Tomando como referencia los recientes escándalos de fichaje de menores por parte de clubes como Real Madrid, Barcelona y Atlético de Madrid, no está de más que abordemos esta problemática que es muy común en nuestro día a día si trabajamos en un club deportivo. Si nos ponemos en el lugar de los equipos más humildes, podemos extraer conclusiones muy interesantes.

 

Si extrapolamos esta misma situación al ámbito educativo o pedagógico. ¿Os imagináis que las escuelas privadas contrataran ojeadores para descubrir a los mejores estudiantes de las escuelas públicas y los ficharan sin importarles que estuvieran a mitad de curso? El maestro no podría planificar el año ya que a mitad del año académico perdería a sus alumnos más brillantes.

 

El sentimiento que experimentará el profesor de esos alumnos es el mismo que el de cualquier entrenador al que le empiezan a desmontar el equipo cuando está en las categorías inferiores de un club. Al final llegará a pensar que es mejor armar un bloque compacto donde nadie destaque y todos funcionen como equipo que pulir individualmente a los futbolistas arriesgándose a que los grandes llamen a su puerta.

 

En caso de que esto último ocurra, el entrenador seguro que se alegra porque su jugador progresa y tendrá un mayor escaparate para destacar y triunfar en el fútbol. Pero también piensa que todas aquellas horas que ha pasado con él minimizando sus defectos y enseñándole a posicionarse en el campo han servido para que otro club más poderoso económicamente disfrute al tener a un jugador tan completo en su plantilla. Es decir, "¿Para qué entrenarle y esforzarme tanto si tarde o temprano me lo van a quitar?".

 

Debería estar mejor reconocido el hecho de haber sido el club formador de un jugador ya que arrebatarnos a un jugador normalmente  sale gratis.

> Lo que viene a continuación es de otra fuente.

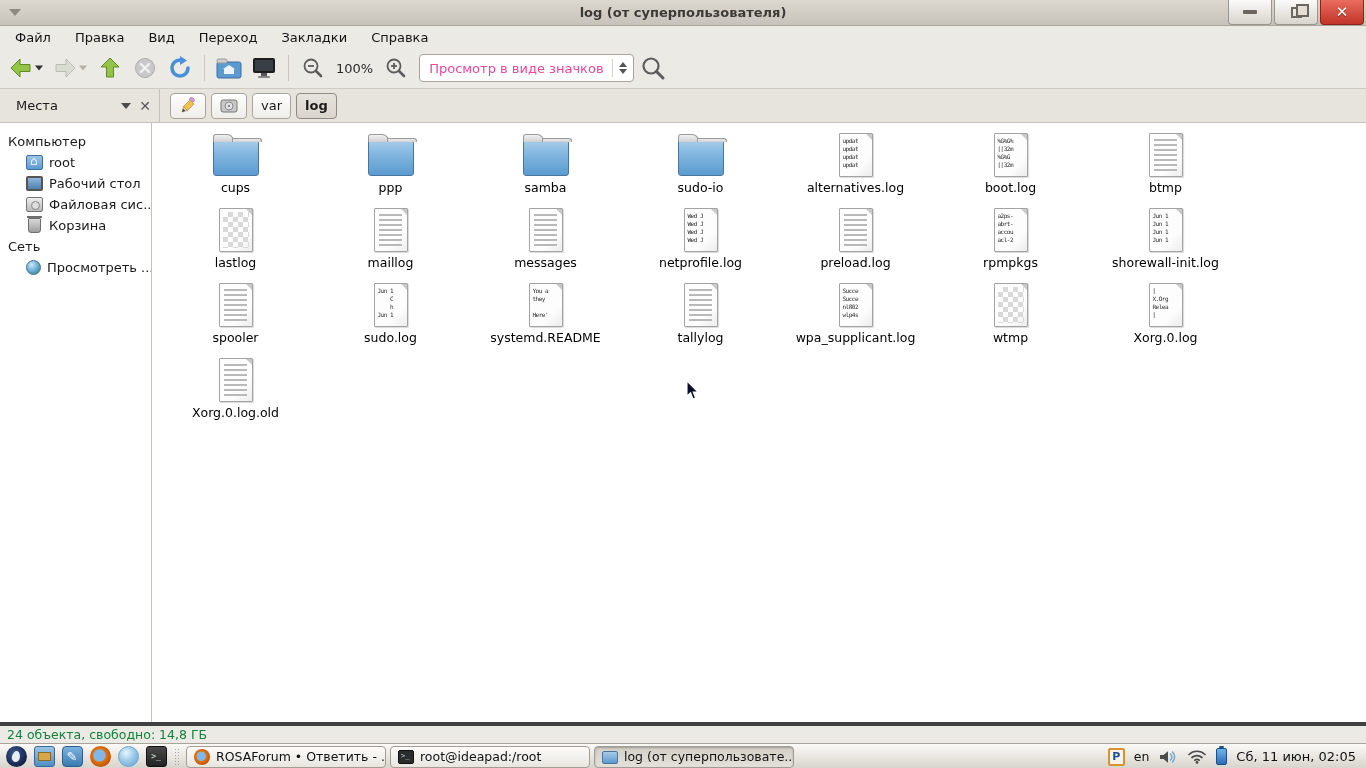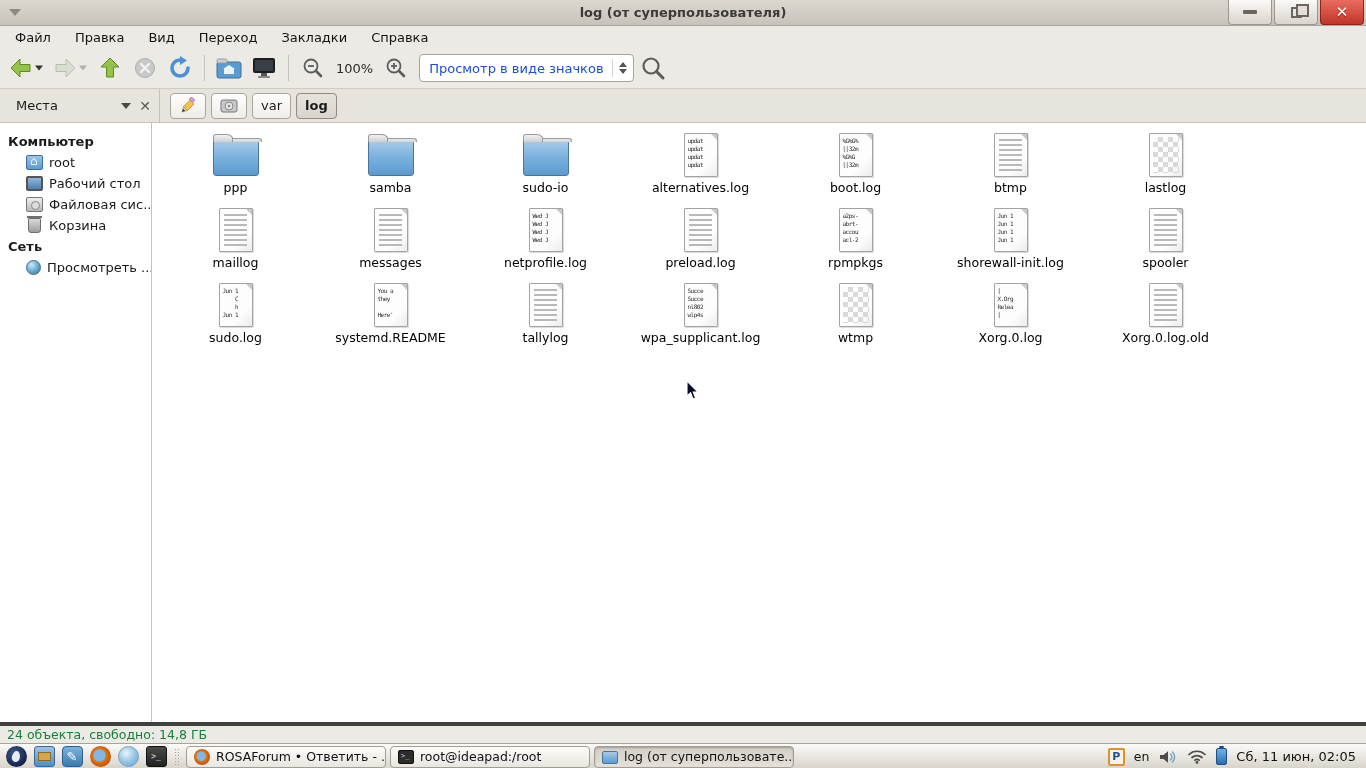"Просмотр в виде значков" .combo-text { color: #1d4ed8 -> #ec4899 }
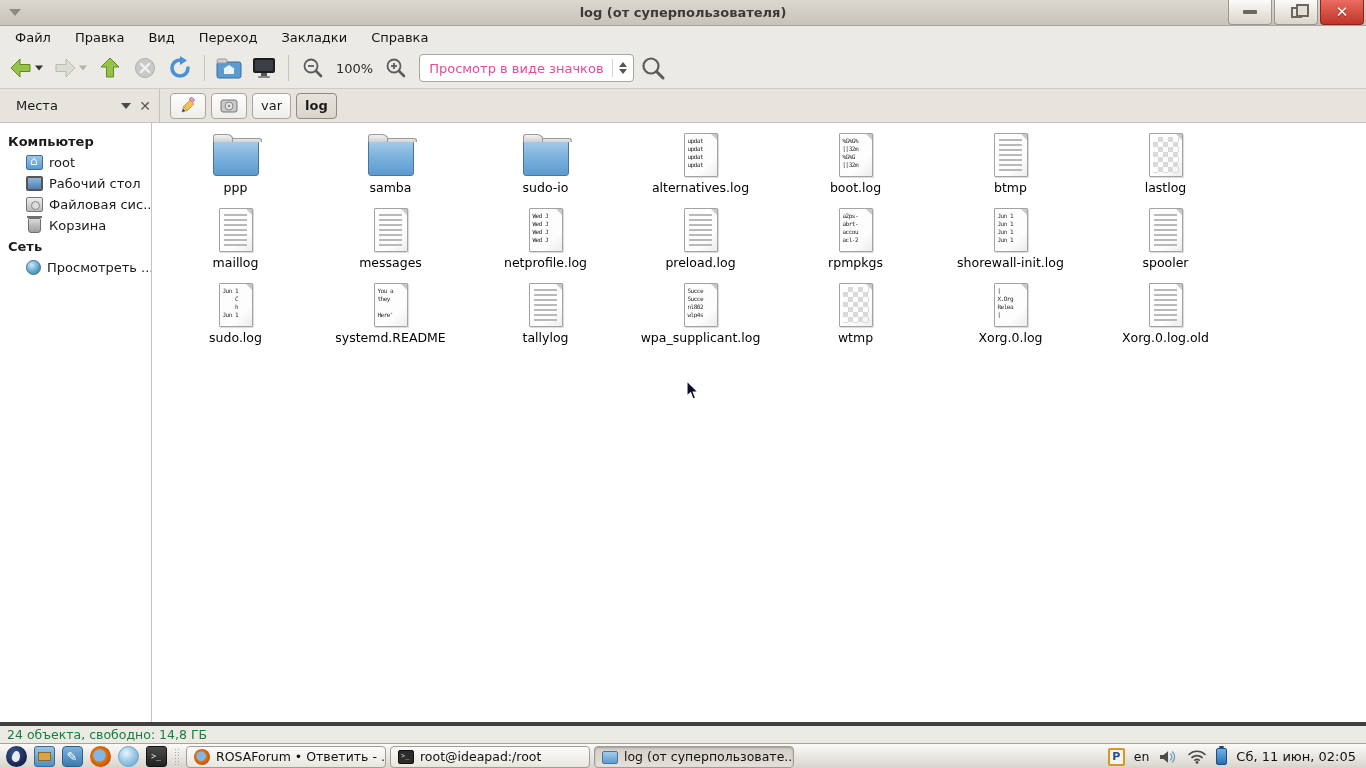"Компьютер" .side-row.header { font-weight: bold -> normal }
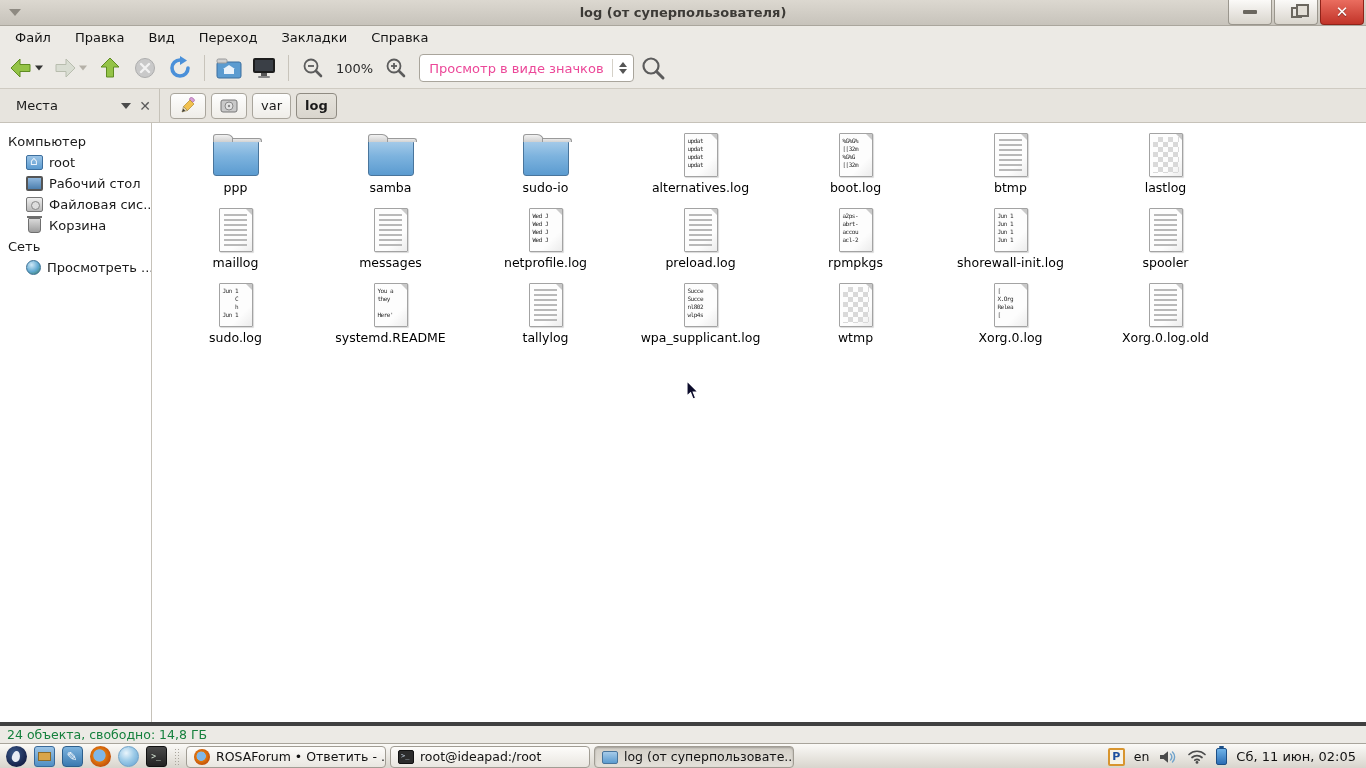"cups" div.file-item { html: none -> <div> <div> <div></div> </div> <div>cups</div> </div> }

Con promesas de progresar en el fútbol, de un sistema de juego más atractivo, de ocupar un rol importante en el nuevo equipo... y que en ocasiones son ficticias, ya es suficiente.

 

En prensa, solemos leer historias sobre los orígenes de las grandes estrellas del fútbol cuando daban sus primeros pasos en su club de barrio. Pero no todos los jugadores fichados por los equipos importantes llegaran a serlo. Hay muchas más historias de futbolistas que acaban como "juguetes rotos" por no soportar la presión o simplemente por tener a otro futbolista en su posición que le eclipsaba.

 

El cálido trato familiar es sustituido por la frialdad y exigencia de resultados donde da igual tener que jugar infiltrado si el equipo lo necesita a pesar de tener consecuencias para la salud del futbolista. Y es en humanidad en donde los clubes humildes ganan por goleada a los de mayor presupuesto. Para ellos, cada futbolista es importante porque constituye una nueva oportunidad para formar a una persona. Ellos nunca dejarán de preocuparse por cada individuo y asegurarse de que está bien para jugar.